**TO DO:**
Answer with one number only, the count of lines in the material below that hold "brand".
--- START ---
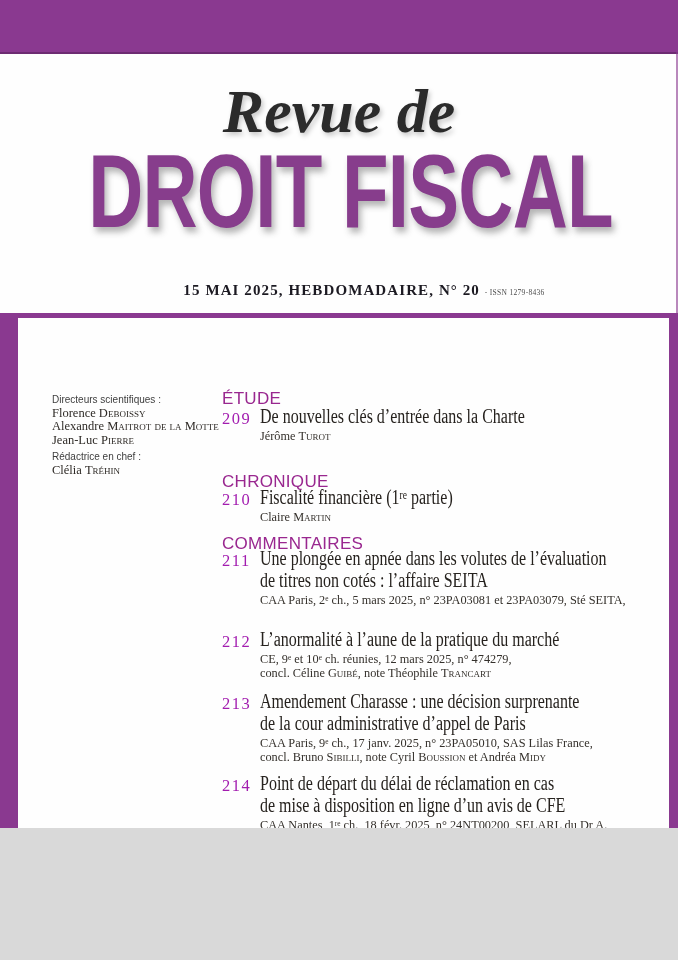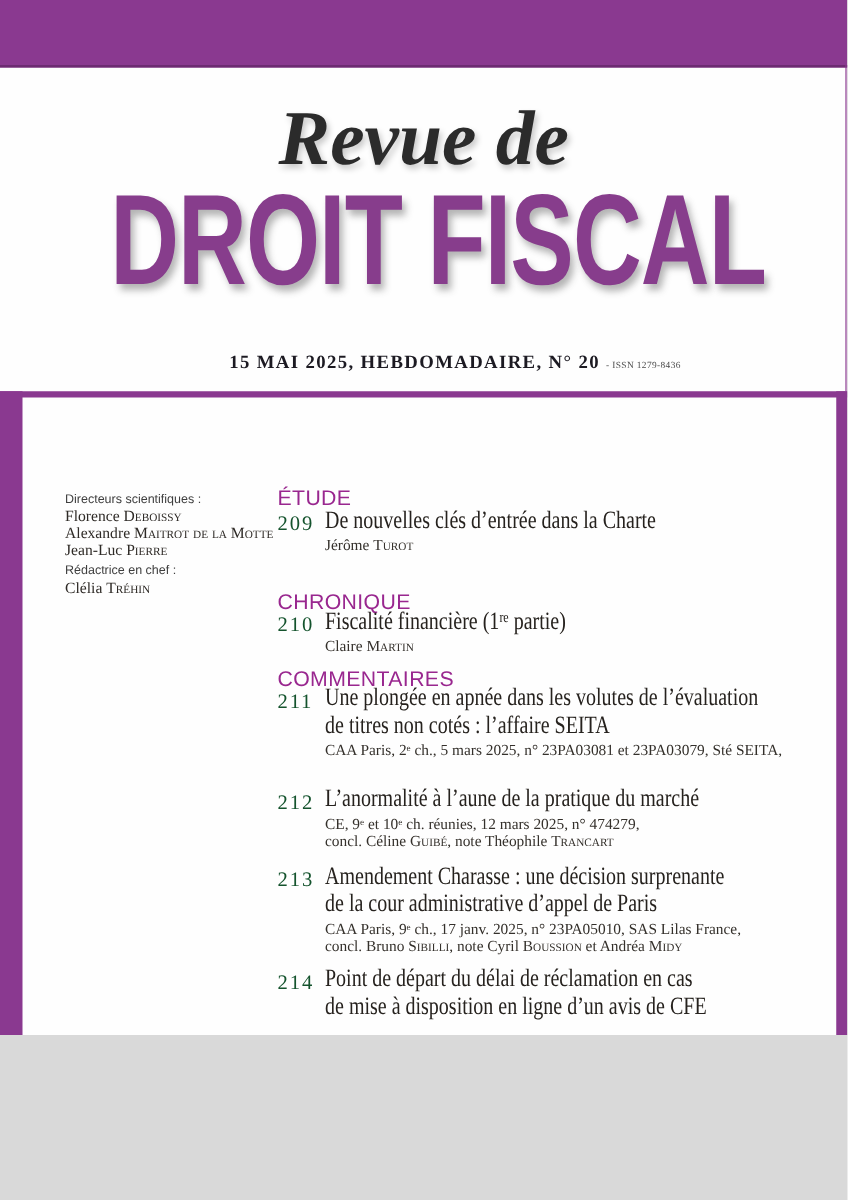--- a/index.html
+++ b/index.html
@@ -29,21 +29,21 @@
   .staff .sans{font-family:"Liberation Sans",sans-serif;font-size:10px;line-height:13.5px;color:#3e3e3e;}
   .staff .serif{font-size:12.5px;line-height:13.5px;color:#2e2a26;}
   .staff .gap{margin-top:3px;}
   
   .sc{font-variant:small-caps;}
   .sup{font-size:.6em;vertical-align:.45em;line-height:0;}
   
   .sec-label{position:absolute;left:222px;font-family:"Liberation Sans",sans-serif;font-weight:400;
              font-size:17px;letter-spacing:.3px;color:#99278F;text-align:right;}
   .entry{position:absolute;left:222px;width:450px;}
-  .entry .num{position:absolute;left:0;top:4px;font-size:16.5px;letter-spacing:1.5px;color:#14532d;}
+  .entry .num{position:absolute;left:0;top:4px;font-size:16.5px;letter-spacing:1.5px;color:#a21caf;}
   .entry .body{margin-left:38px;}
   .title{transform:scaleX(.80);transform-origin:0 0;width:125%;}
   .tl{font-size:20px;line-height:22px;color:#26221e;white-space:nowrap;}
   .details{margin-top:3px;}
   .dl{font-size:12.3px;line-height:13.5px;color:#34302b;white-space:nowrap;}
   
   .lexis{position:absolute;left:46px;top:887px;display:flex;align-items:flex-start;}
   .lexis .wordmark{font-family:"Liberation Sans",sans-serif;font-size:18px;line-height:26px;
                    color:#55565a;letter-spacing:-.2px;margin-left:6px;}
   .lexis .reg{font-size:6px;color:#55565a;line-height:8px;margin-top:1px;}
@@ -152,20 +152,21 @@
   </div>
 
   <div class="entry" style="top:772px">
     <div class="num">214</div>
     <div class="body">
       <div class="title">
         <div class="tl"><span>Point de départ du délai de réclamation en cas</span></div>
         <div class="tl"><span>de mise à disposition en ligne d’un avis de CFE</span></div>
       </div>
       <div class="details">
+        <div class="dl"><span>CAA Nantes, 1</span><span class="sup">re</span><span> ch., 18 févr. 2025, n° 24NT00200, SELARL du Dr A.,</span></div>
       </div>
     </div>
   </div>
 
   <div class="lexis">
     <svg width="26" height="26" viewBox="0 0 26 26">
       <circle cx="13" cy="13" r="11.5" fill="#D6202F"></circle>
       <path d="M6 21 C4 13, 8 6, 15 3.5" stroke="#fff" stroke-width="1.5" fill="none"></path>
       <path d="M9 22.3 C7 14, 11 7, 18 4.6" stroke="#fff" stroke-width="1.4" fill="none"></path>
       <path d="M12 22.8 C10.5 15.5, 14 8.5, 20 6.4" stroke="#fff" stroke-width="1.2" fill="none"></path>

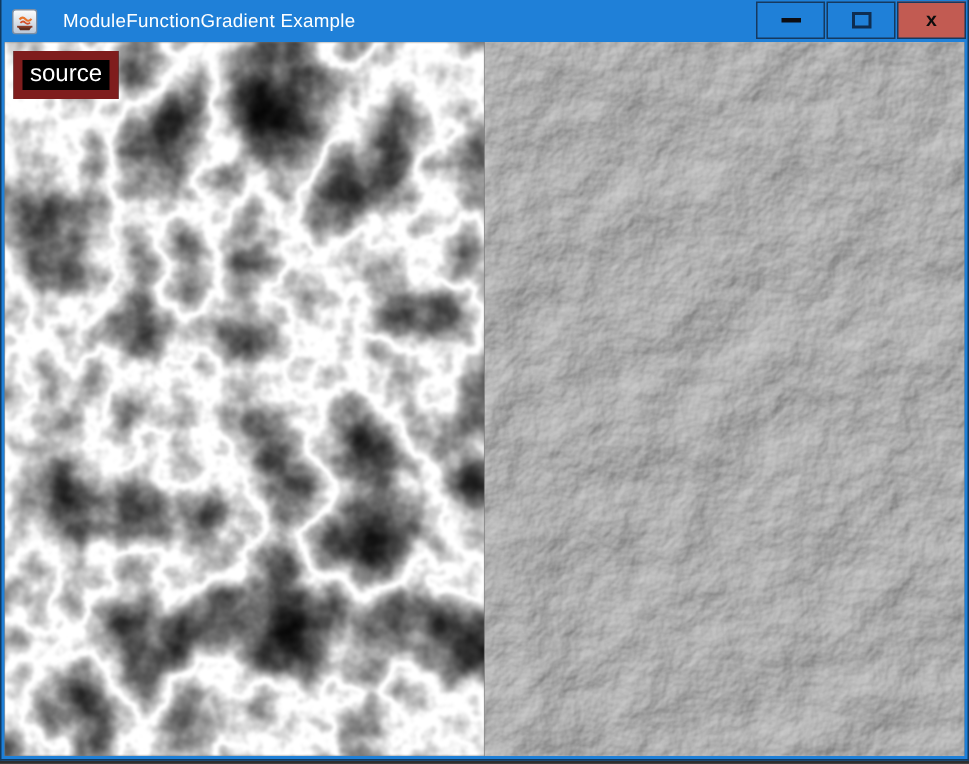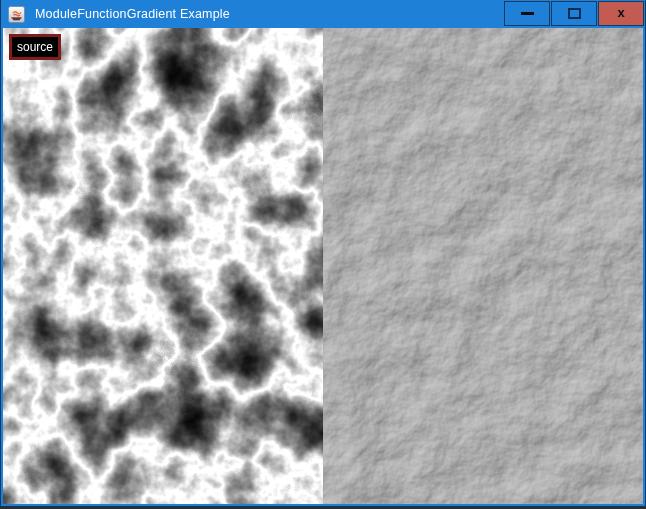--- a/index.html
+++ b/index.html
@@ -23,21 +23,21 @@
     align-items: center;
   }
   .app-icon {
     margin-left: 8px;
     width: 17px; height: 17px;
     flex: 0 0 auto;
   }
   .title-text {
     color: #ffffff;
     font-size: 12.5px;
-    margin-left: 10px;
+    margin-left: 17px;
     white-space: nowrap;
     letter-spacing: 0.2px;
   }
   .controls {
     position: absolute;
     top: 1px; right: 2px;
     display: flex;
   }
   .winbtn {
     width: 46px; height: 25px;
@@ -70,23 +70,23 @@
   .pane {
     position: relative;
     width: 320px; height: 476px;
     overflow: hidden;
   }
   .pane svg { display: block; }
   .img-label {
     position: absolute;
     top: 6px; left: 6px;
     background: #000000;
-    border: 3px solid #7f1d1d;
+    border: 6px solid #7f1d1d;
     color: #ffffff;
-    font-size: 12px;
+    font-size: 16px;
     line-height: 14px;
     padding: 3px 5px;
     white-space: nowrap;
   }
 </style>
 </head>
 <body>
 
 <div class="window">
 

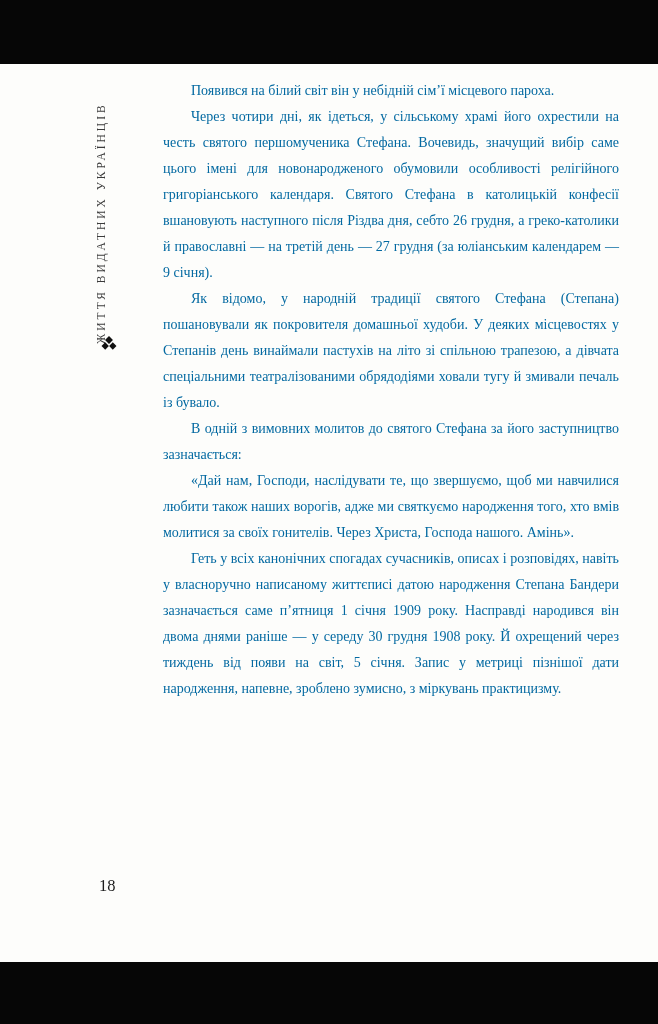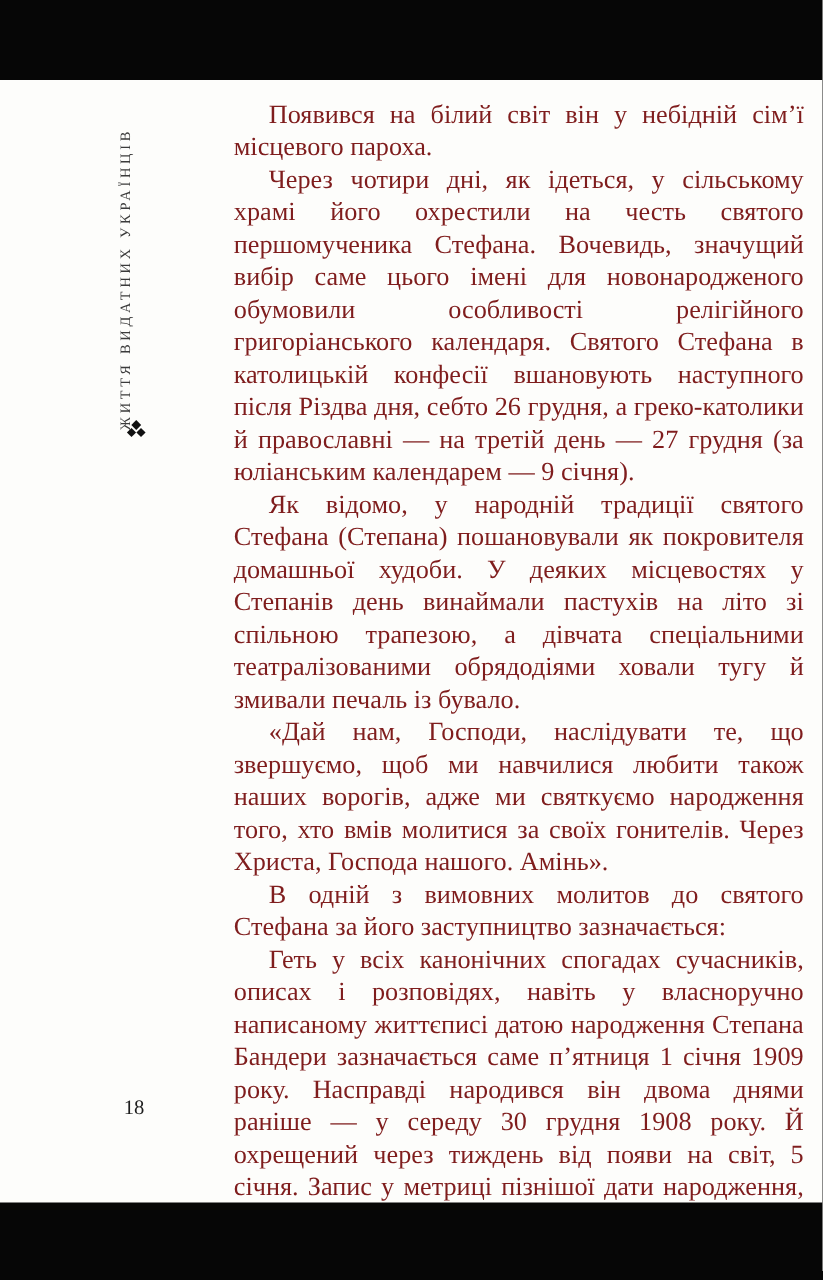--- a/index.html
+++ b/index.html
@@ -53,25 +53,24 @@
     top: 876px;
     font-size: 16.5px;
     color: #1d1d1d;
   }
 
   .body-text {
     position: absolute;
     left: 163px;
     top: 78px;
     width: 456px;
-    color: #7f1d1d;
-    font-size: 21px;
+    color: #0369a1;
+    font-size: 14px;
     line-height: 26px;
     text-align: justify;
-    margin-left: 24px;
   }
   .body-text p {
     margin: 0;
     padding: 0;
     text-indent: 28px;
   }
 </style>
 </head>
 <body>
 
@@ -88,20 +87,20 @@
       <rect x="9.2" y="7.4" width="5.2" height="5.2" transform="rotate(45 11.8 10)" fill="#111"></rect>
     </svg>
   </div>
 
   <div class="page-number">18</div>
 
   <div class="body-text">
     <p>Появився на білий світ він у небідній сім’ї місцевого пароха.</p>
     <p>Через чотири дні, як ідеться, у сільському храмі його охрестили на честь святого першомученика Стефана. Вочевидь, значущий вибір саме цього імені для новонародженого обумовили особливості релігійного григоріанського календаря. Святого Стефана в католицькій конфесії вшановують наступного після Різдва дня, себто 26 грудня, а греко-католики й православні — на третій день — 27 грудня (за юліанським календарем — 9 січня).</p>
     <p>Як відомо, у народній традиції святого Стефана (Степана) пошановували як покровителя домашньої худоби. У деяких місцевостях у Степанів день винаймали пастухів на літо зі спільною трапезою, а дівчата спеціальними театралізованими обрядодіями ховали тугу й змивали печаль із бувало.</p>
+    <p>В одній з вимовних молитов до святого Стефана за його заступництво зазначається:</p>
     <p>«Дай нам, Господи, наслідувати те, що звершуємо, щоб ми навчилися любити також наших ворогів, адже ми святкуємо народження того, хто вмів молитися за своїх гонителів. Через Христа, Господа нашого. Амінь».</p>
-    <p>В одній з вимовних молитов до святого Стефана за його заступництво зазначається:</p>
     <p>Геть у всіх канонічних спогадах сучасників, описах і розповідях, навіть у власноручно написаному життєписі датою народження Степана Бандери зазначається саме п’ятниця 1 січня 1909 року. Насправді народився він двома днями раніше — у середу 30 грудня 1908 року. Й охрещений через тиждень від появи на світ, 5 січня. Запис у метриці пізнішої дати народження, напевне, зроблено зумисно, з міркувань практицизму.</p>
   </div>
 
   <div class="bar bar-bottom"></div>
 
 </div>
 
 </body></html>

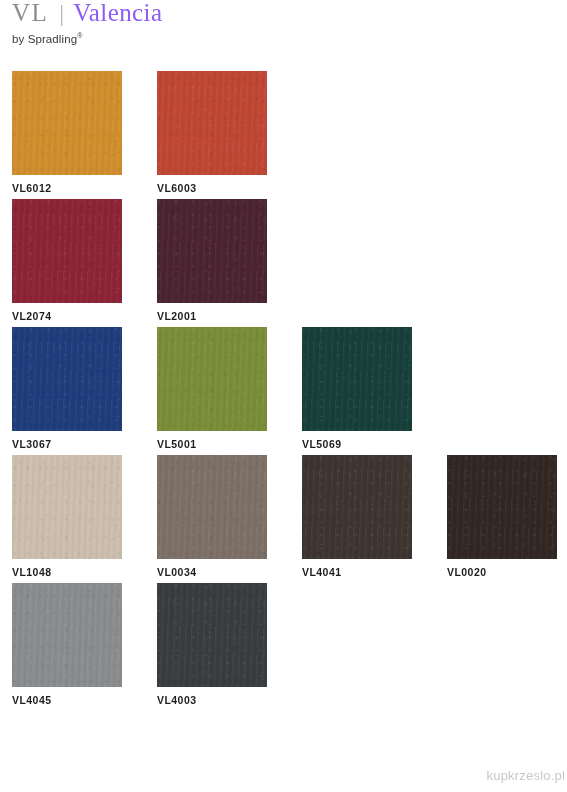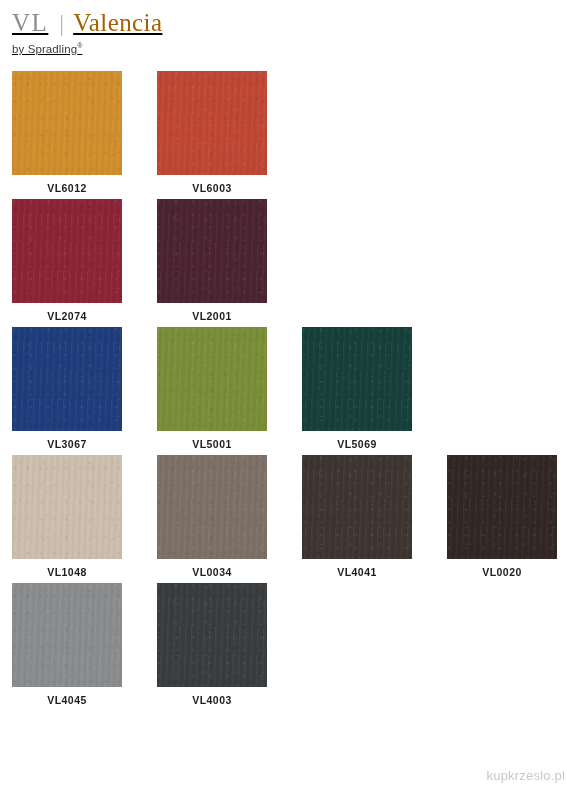--- a/index.html
+++ b/index.html
@@ -11,22 +11,21 @@
     height: 792px;
     background: #ffffff;
     font-family: "Liberation Sans", sans-serif;
     position: relative;
     overflow: hidden;
     -webkit-font-smoothing: antialiased;
   }
 
   
   .header {
-    padding: 10px 0 0 12px;
-    text-decoration: underline;
+    padding: 0 0 0 12px;
   }
   .brand-line {
     display: flex;
     align-items: baseline;
     font-family: "Liberation Serif", serif;
     line-height: 1;
     white-space: nowrap;
   }
   .brand-code {
     font-size: 25px;
@@ -34,21 +33,21 @@
     letter-spacing: 1.5px;
   }
   .brand-sep {
     font-size: 24px;
     color: #b4b4b4;
     margin: 0 9px 0 11px;
     font-weight: 300;
   }
   .brand-name {
     font-size: 25px;
-    color: #a16207;
+    color: #8b5cf6;
     letter-spacing: 0.4px;
   }
   .brand-sub {
     margin-top: 7px;
     font-size: 11.5px;
     color: #3a3a3a;
     letter-spacing: 0.1px;
   }
   .brand-sub .reg {
     font-size: 7px;
@@ -103,21 +102,20 @@
     opacity: 0.10;
     background-image:
       repeating-linear-gradient(92deg, rgba(255,255,255,0.5) 0px, rgba(255,255,255,0) 2px, rgba(0,0,0,0.35) 4px, rgba(0,0,0,0) 6px);
   }
   .code {
     margin-top: 7px;
     font-size: 10.5px;
     font-weight: bold;
     color: #1d1d1f;
     letter-spacing: 0.45px;
-    text-align: center;
   }
 
   
   .watermark {
     position: absolute;
     right: 2px;
     bottom: 9px;
     font-size: 13px;
     color: #c8c8c8;
     letter-spacing: 0.2px;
--- END ---
**ANSWER:**
6